(Beginning of SOURCE DATA)
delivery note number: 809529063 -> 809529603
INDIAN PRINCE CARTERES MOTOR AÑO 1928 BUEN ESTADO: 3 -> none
(End of SOURCE DATA)
(Beginning of SOURCE DATA)
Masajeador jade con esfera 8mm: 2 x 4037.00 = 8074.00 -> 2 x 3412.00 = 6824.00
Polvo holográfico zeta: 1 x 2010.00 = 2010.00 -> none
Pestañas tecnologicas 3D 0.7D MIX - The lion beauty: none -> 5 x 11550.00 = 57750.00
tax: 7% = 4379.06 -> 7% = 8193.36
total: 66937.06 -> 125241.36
(End of SOURCE DATA)
YOUR ASSIGNMENT: Copy all lines of the records in which the string "none" can be found.

RESULT BELOW:
INDIAN PRINCE CARTERES MOTOR AÑO 1928 BUEN ESTADO: 3 -> none
Polvo holográfico zeta: 1 x 2010.00 = 2010.00 -> none
Pestañas tecnologicas 3D 0.7D MIX - The lion beauty: none -> 5 x 11550.00 = 57750.00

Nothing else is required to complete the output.